[Dataset records]
————————

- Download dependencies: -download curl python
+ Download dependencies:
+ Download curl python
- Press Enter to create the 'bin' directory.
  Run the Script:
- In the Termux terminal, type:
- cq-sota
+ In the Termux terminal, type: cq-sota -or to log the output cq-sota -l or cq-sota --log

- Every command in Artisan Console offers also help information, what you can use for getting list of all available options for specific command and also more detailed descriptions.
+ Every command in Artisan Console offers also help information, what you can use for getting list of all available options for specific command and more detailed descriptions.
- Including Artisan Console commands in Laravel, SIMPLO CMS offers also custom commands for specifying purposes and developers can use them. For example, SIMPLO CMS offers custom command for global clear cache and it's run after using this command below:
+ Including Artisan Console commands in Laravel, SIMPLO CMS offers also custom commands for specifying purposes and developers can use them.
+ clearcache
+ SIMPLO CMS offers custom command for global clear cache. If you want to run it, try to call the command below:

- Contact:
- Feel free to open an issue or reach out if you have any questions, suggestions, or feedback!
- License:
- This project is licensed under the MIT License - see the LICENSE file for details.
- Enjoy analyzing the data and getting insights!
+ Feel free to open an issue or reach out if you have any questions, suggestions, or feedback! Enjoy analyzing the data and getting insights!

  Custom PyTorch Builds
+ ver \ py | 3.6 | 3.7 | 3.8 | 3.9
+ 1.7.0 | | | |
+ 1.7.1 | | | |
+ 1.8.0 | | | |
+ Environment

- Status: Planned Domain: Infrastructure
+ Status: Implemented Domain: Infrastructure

————————

[Exercise] Using the records above, say how many lines contain the string "below"; offer no other text.

[Task answer] 2